# Instructions to follow:
Below are records; from the line containing "Qualcomm, Futurewei, Xiaomi" through the very last line, output each line exactly. No pictures.

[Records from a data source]
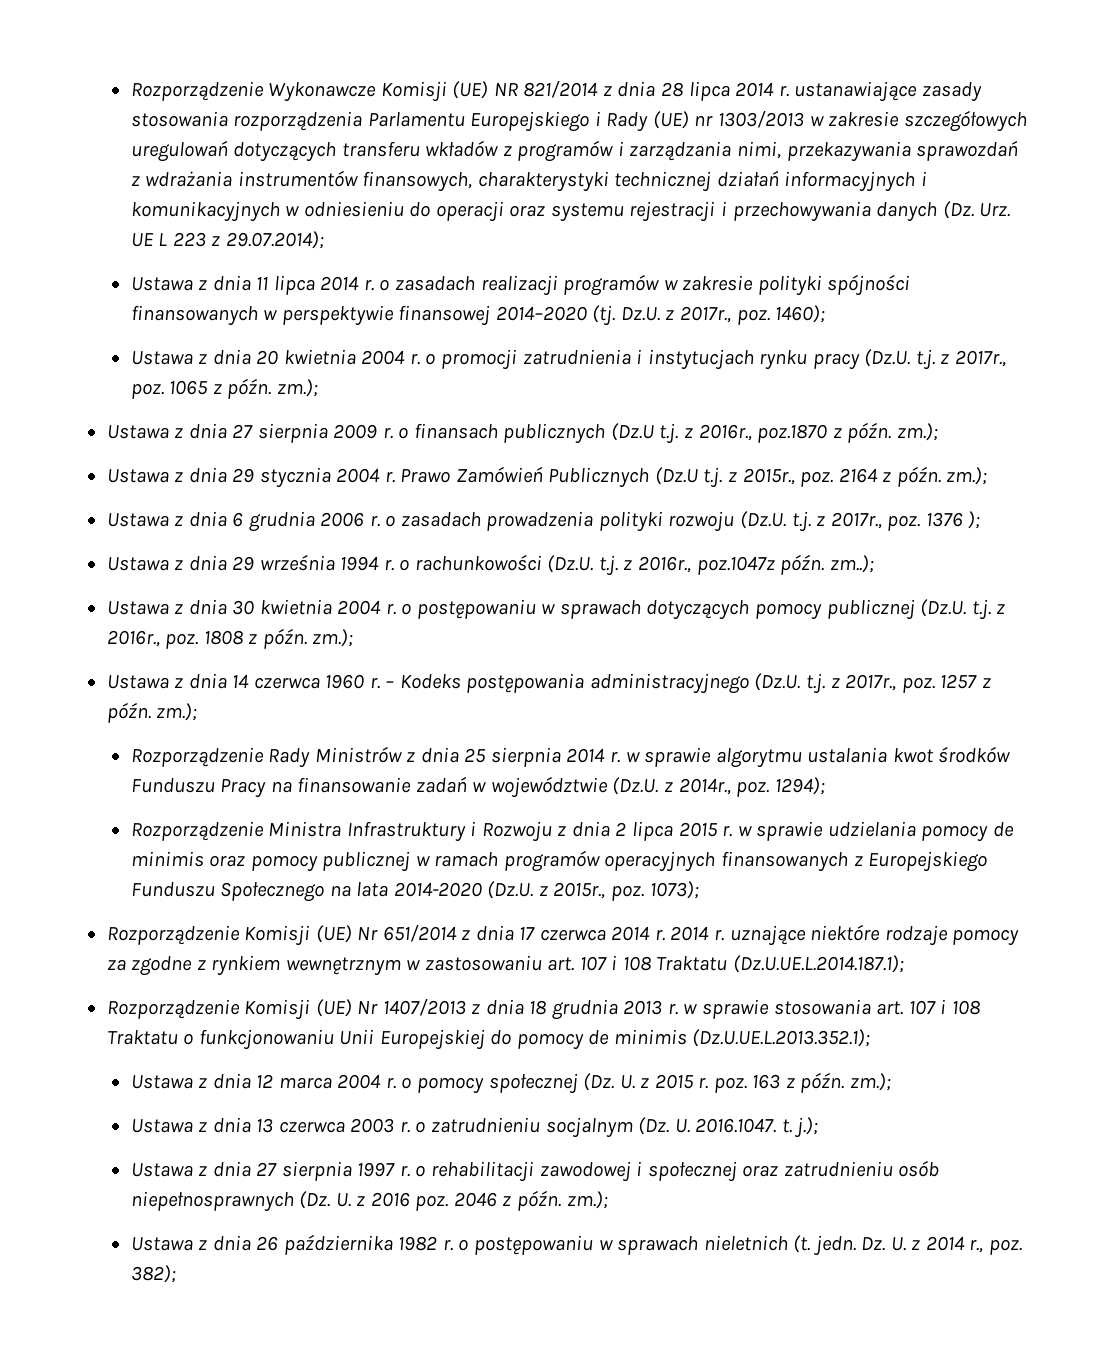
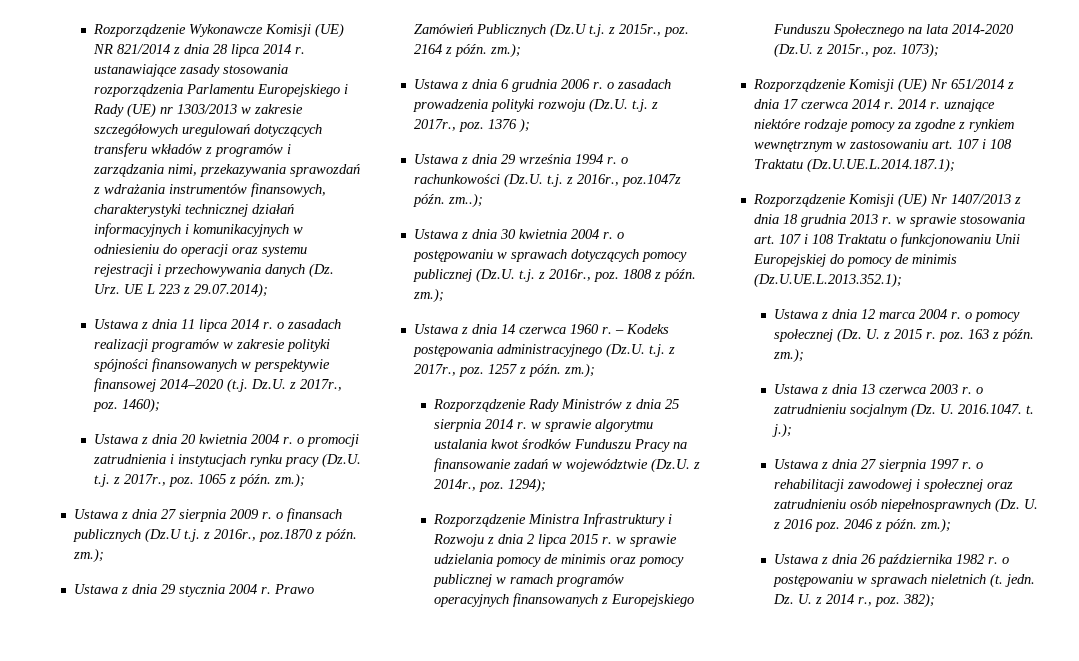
- Ustawa z dnia 11 lipca 2014 r. o zasadach realizacji programów w zakresie polityki spójności finansowanych w perspektywie finansowej 2014–2020 (tj. Dz.U. z 2017r., poz. 1460);
+ Ustawa z dnia 11 lipca 2014 r. o zasadach realizacji programów w zakresie polityki spójności finansowanych w perspektywie finansowej 2014–2020 (t.j. Dz.U. z 2017r., poz. 1460);

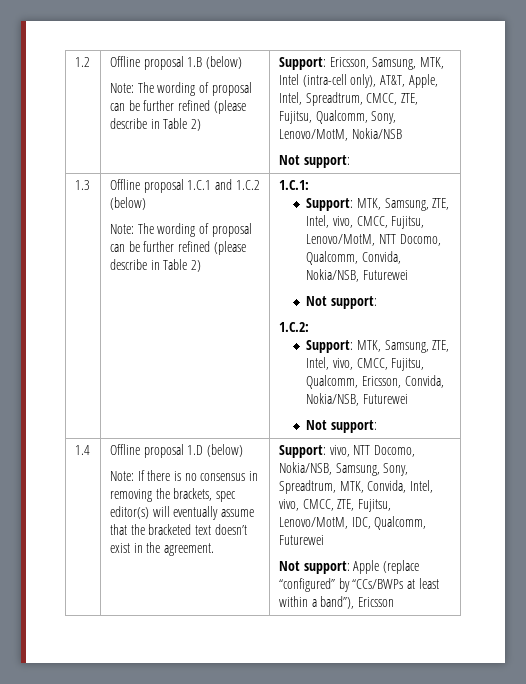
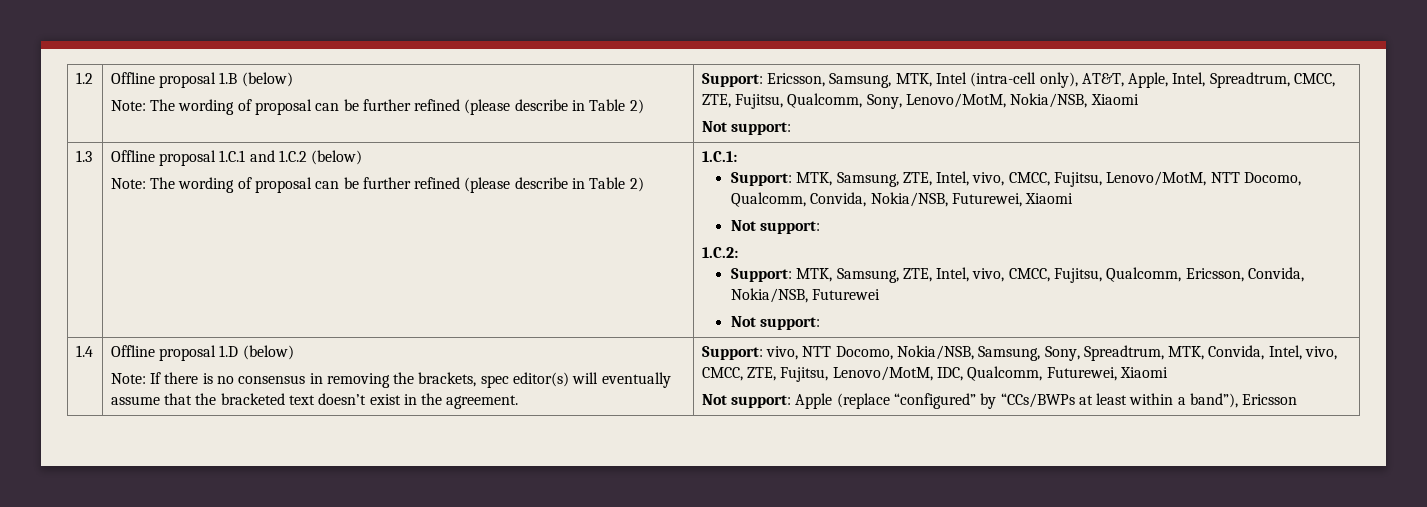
  1.2 | Offline proposal 1.B (below)
- Note: The wording of proposal can be further refined (please describe in Table 2) | Support: Ericsson, Samsung, MTK, Intel (intra-cell only), AT&T, Apple, Intel, Spreadtrum, CMCC, ZTE, Fujitsu, Qualcomm, Sony, Lenovo/MotM, Nokia/NSB
+ Note: The wording of proposal can be further refined (please describe in Table 2) | Support: Ericsson, Samsung, MTK, Intel (intra-cell only), AT&T, Apple, Intel, Spreadtrum, CMCC, ZTE, Fujitsu, Qualcomm, Sony, Lenovo/MotM, Nokia/NSB, Xiaomi
- Support: MTK, Samsung, ZTE, Intel, vivo, CMCC, Fujitsu, Lenovo/MotM, NTT Docomo, Qualcomm, Convida, Nokia/NSB, Futurewei
+ Support: MTK, Samsung, ZTE, Intel, vivo, CMCC, Fujitsu, Lenovo/MotM, NTT Docomo, Qualcomm, Convida, Nokia/NSB, Futurewei, Xiaomi
- Support: vivo, NTT Docomo, Nokia/NSB, Samsung, Sony, Spreadtrum, MTK, Convida, Intel, vivo, CMCC, ZTE, Fujitsu, Lenovo/MotM, IDC, Qualcomm, Futurewei
+ Support: vivo, NTT Docomo, Nokia/NSB, Samsung, Sony, Spreadtrum, MTK, Convida, Intel, vivo, CMCC, ZTE, Fujitsu, Lenovo/MotM, IDC, Qualcomm, Futurewei, Xiaomi

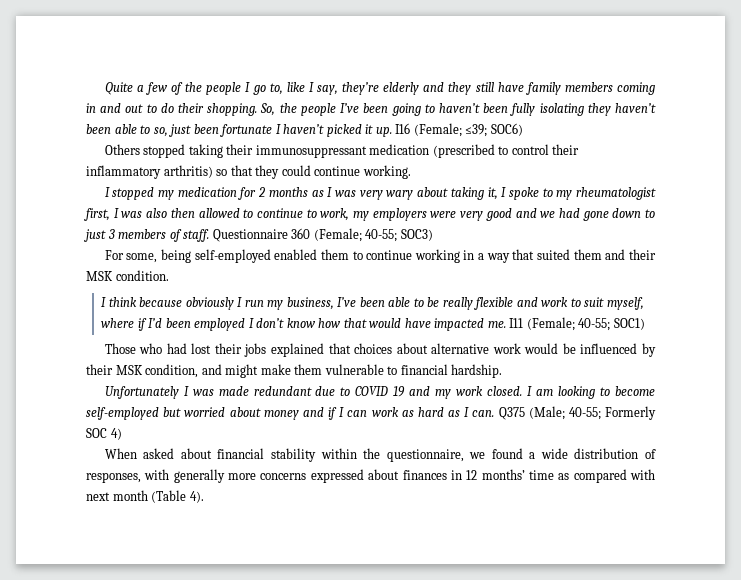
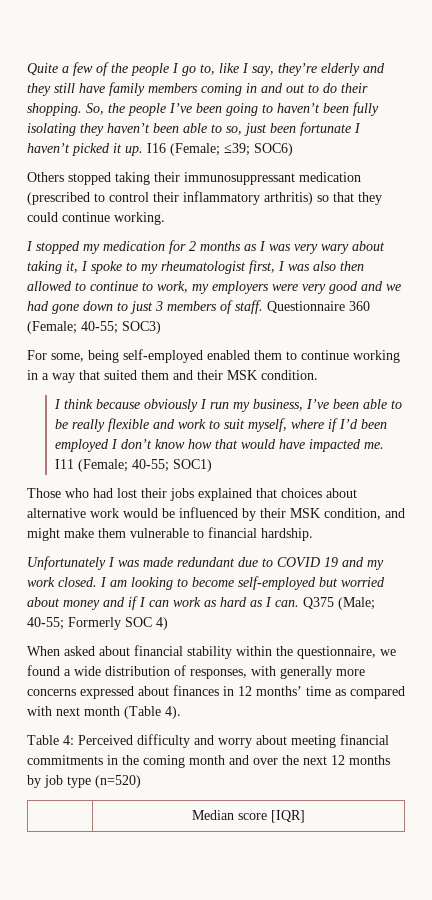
+ Table 4: Perceived difficulty and worry about meeting financial commitments in the coming month and over the next 12 months by job type (n=520)
+ | Median score [IQR]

# Exercise response:
+ Support: vivo, NTT Docomo, Nokia/NSB, Samsung, Sony, Spreadtrum, MTK, Convida, Intel, vivo, CMCC, ZTE, Fujitsu, Lenovo/MotM, IDC, Qualcomm, Futurewei, Xiaomi

+ Table 4: Perceived difficulty and worry about meeting financial commitments in the coming month and over the next 12 months by job type (n=520)
+ | Median score [IQR]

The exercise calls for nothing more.